Uppmann volvió a contemplar a Kulpitown a los ojos, deseando constatar que su atento oyente hubiese registrado perfectamente la información.
—Un hombre peligroso —repitió Uppmann. Retomó la carpeta y se la alcanzó a Kulpitown—. Aquí tiene. Dirección. Detalles. Horarios. En fin, lo necesario, —sacó un sobre de un cajón ubicado a la izquierda en su escritorio—. Aquí tiene su cheque. Ya sabe lo suyo.
Mort Kulpitown se había puesto de pie, guardó el sobre en un bolsillo interno de su saco, esgrimió un gesto ligero de despedida y abandonó el despacho. Caminó hasta su coche aparcado en la playa de estacionamiento y una hora después llegaba al aeropuerto.
Tuvo un buen vuelo y, prácticamente, le insumió más tiempo el trámite de alquilar un coche a la llegada que el viaje en sí.
Otra hora después, ya de noche, estacionó una cuadra antes de la dirección buscada. Era un barrio residencial y, salvo un niño en patineta que pasó cantando desinhibido, no se veía a nadie.

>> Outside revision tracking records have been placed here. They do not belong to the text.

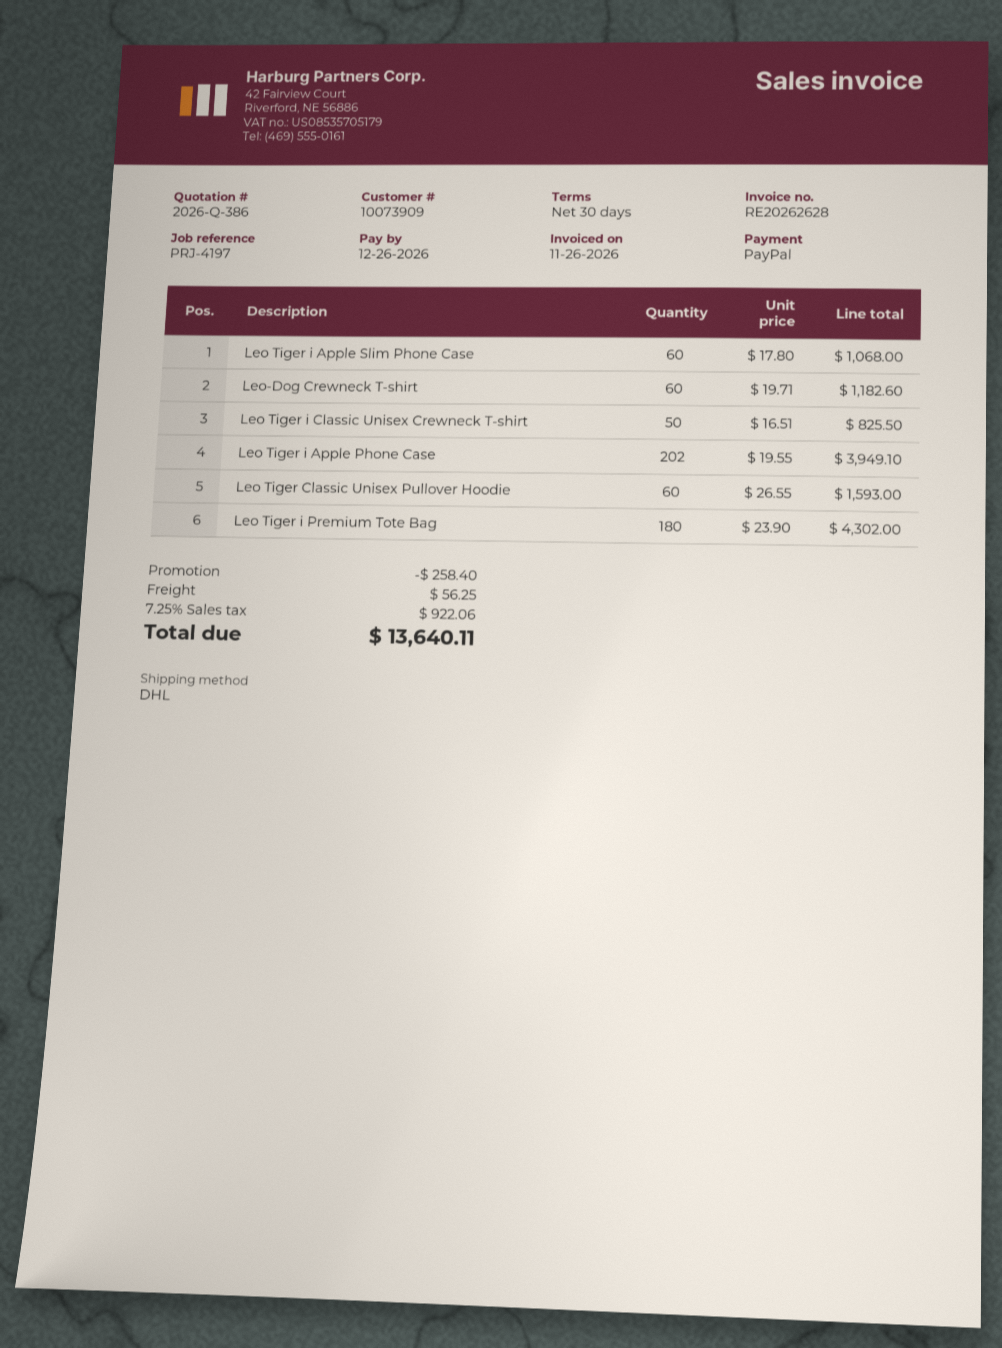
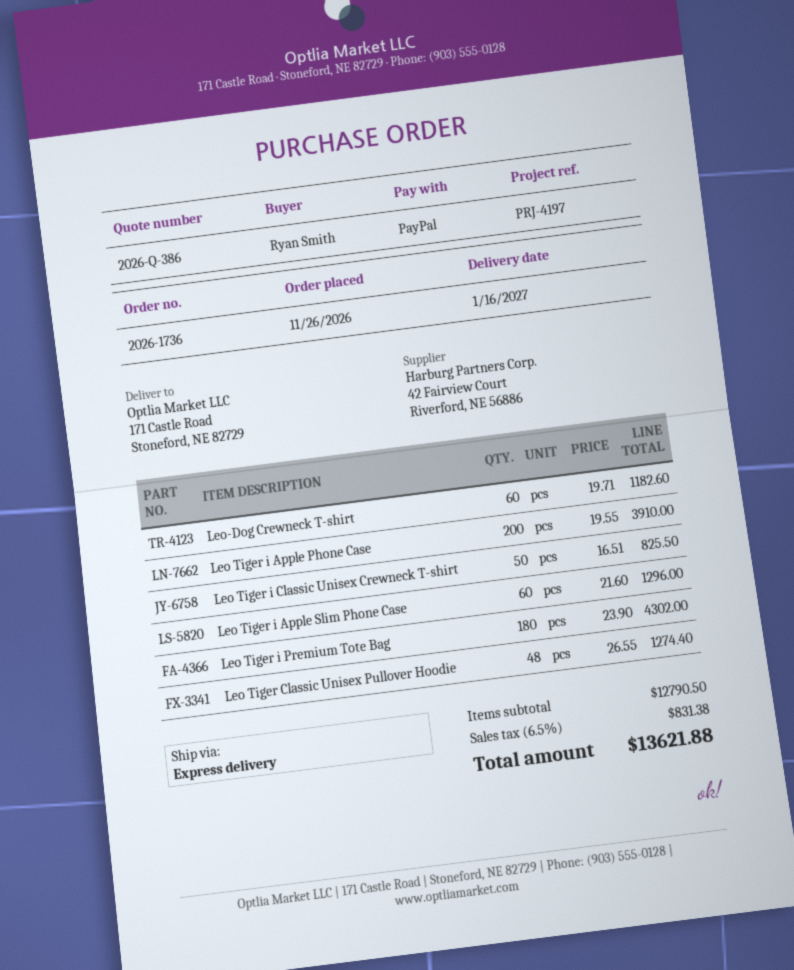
shipping method: DHL -> express
Leo Tiger i Apple Slim Phone Case: 60 x 17.80 = 1068.00 -> 60 x 21.60 = 1296.00
Leo Tiger i Apple Phone Case: 202 x 19.55 = 3949.10 -> 200 x 19.55 = 3910.00
Leo Tiger Classic Unisex Pullover Hoodie: 60 x 26.55 = 1593.00 -> 48 x 26.55 = 1274.40
discount: 258.40 -> none
shipping: 56.25 -> none
tax: 7.25% = 922.06 -> 6.5% = 831.38
total: 13640.11 -> 13621.88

Caminó hasta reconocer la fachada de la casa que había visto en las fotografías. Por una de las ventanas abiertas se oía el diálogo monocorde de una serie de televisión. Kulpitown se internó por el jardín, bordeó la casa hasta encontrar la puerta batiente cubierta por un mosquitero que accedía a la cocina. Allí no había nadie aunque la luz estaba encendida. Entró; la habitación de Víctor Marvel Gena se hallaba sobre su derecha. Cruzó un pasillo y encontró la puerta entornada.

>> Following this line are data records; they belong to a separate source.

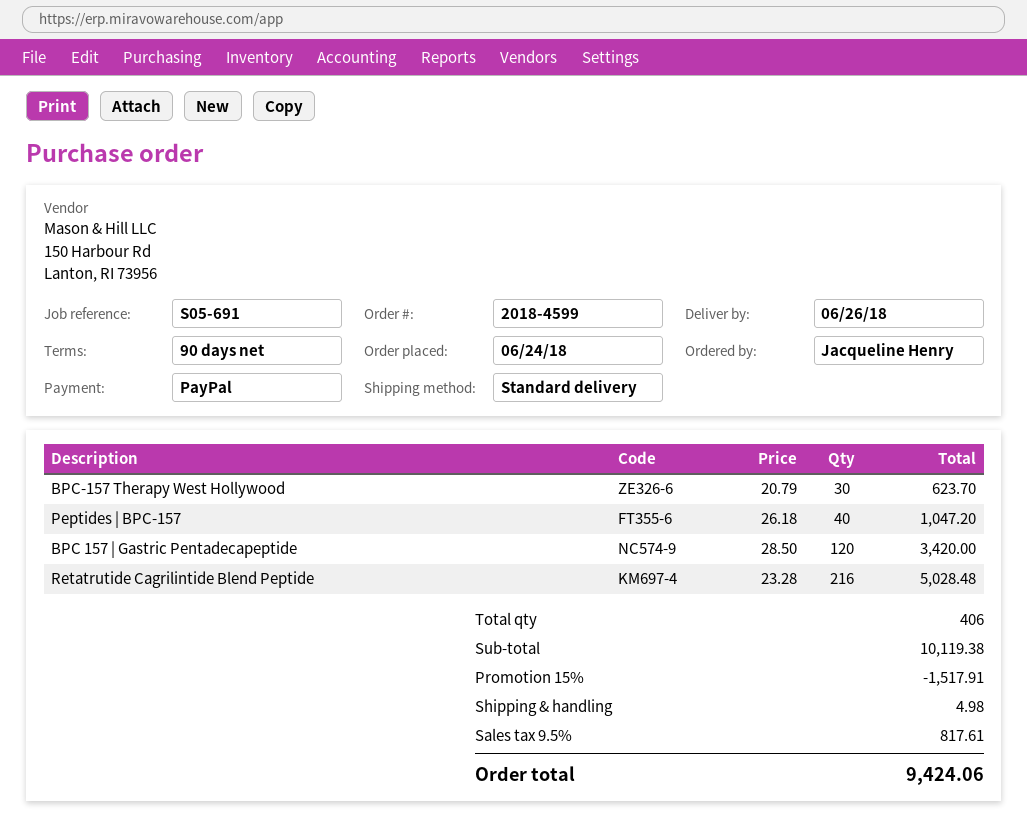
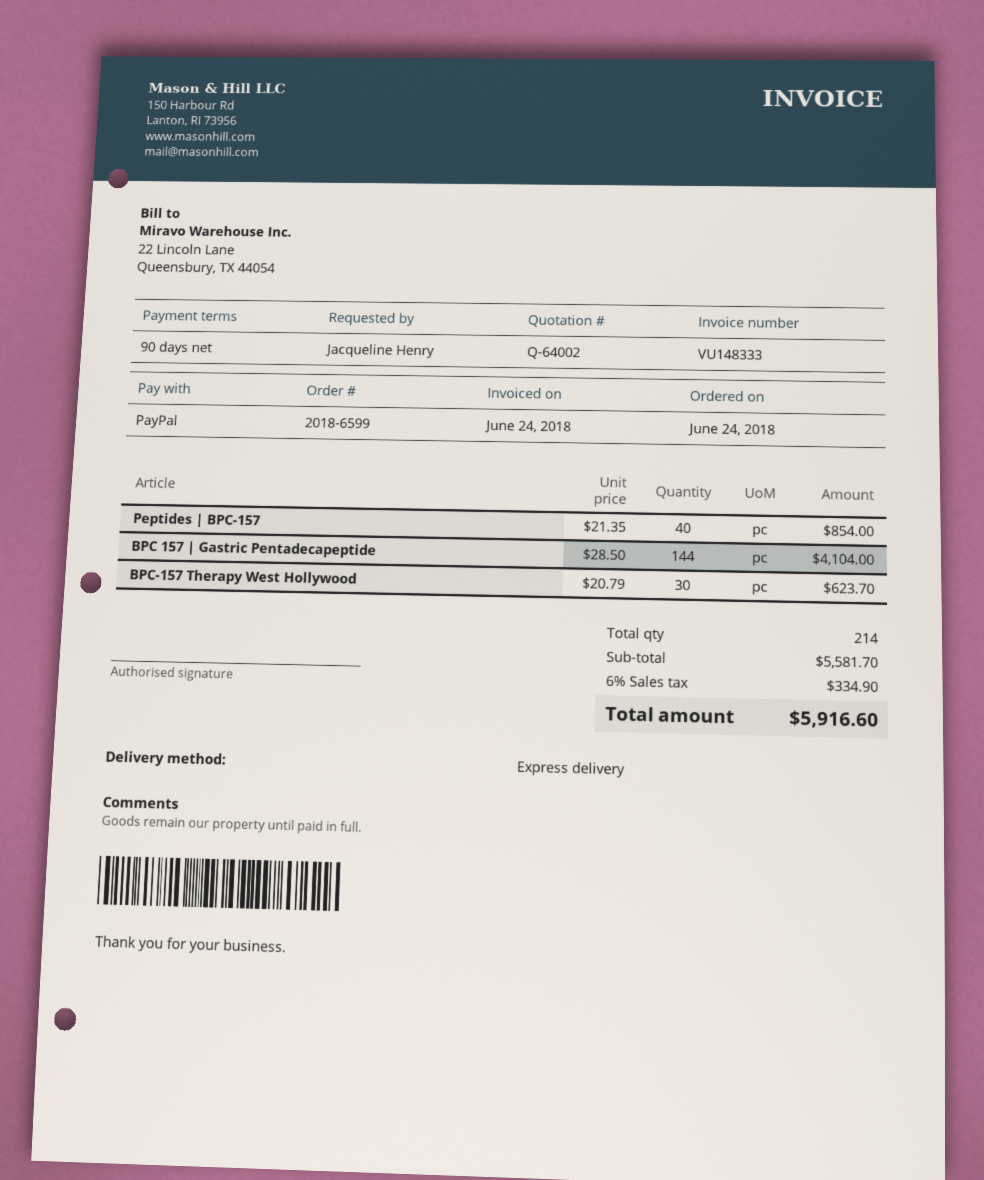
order number: 2018-4599 -> 2018-6599
shipping method: standard -> express
Peptides | BPC-157: 40 x 26.18 = 1047.20 -> 40 x 21.35 = 854.00
BPC 157 | Gastric Pentadecapeptide: 120 x 28.50 = 3420.00 -> 144 x 28.50 = 4104.00
Retatrutide Cagrilintide Blend Peptide: 216 x 23.28 = 5028.48 -> none
total quantity: 406 -> 214
subtotal: 10119.38 -> 5581.70
discount: 15% = 1517.91 -> none
shipping: 4.98 -> none
tax: 9.5% = 817.61 -> 6% = 334.90
total: 9424.06 -> 5916.60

Cuando la abrió, silenciosamente, sostenía el revólver en la mano derecha. Cuando Gena volvió la cabeza hacia el extraño, ya la mano izquierda de éste se había unido a la derecha en derredor de la empuñadura del arma para precisar el disparo.
Un segundo antes de gatillar, Kulpitown pensó que, en las fotografías, Gena aparentaba un poco más de los cinco años de edad que, en realidad, tenía. Centró la mira sobre el flequillo y disparó.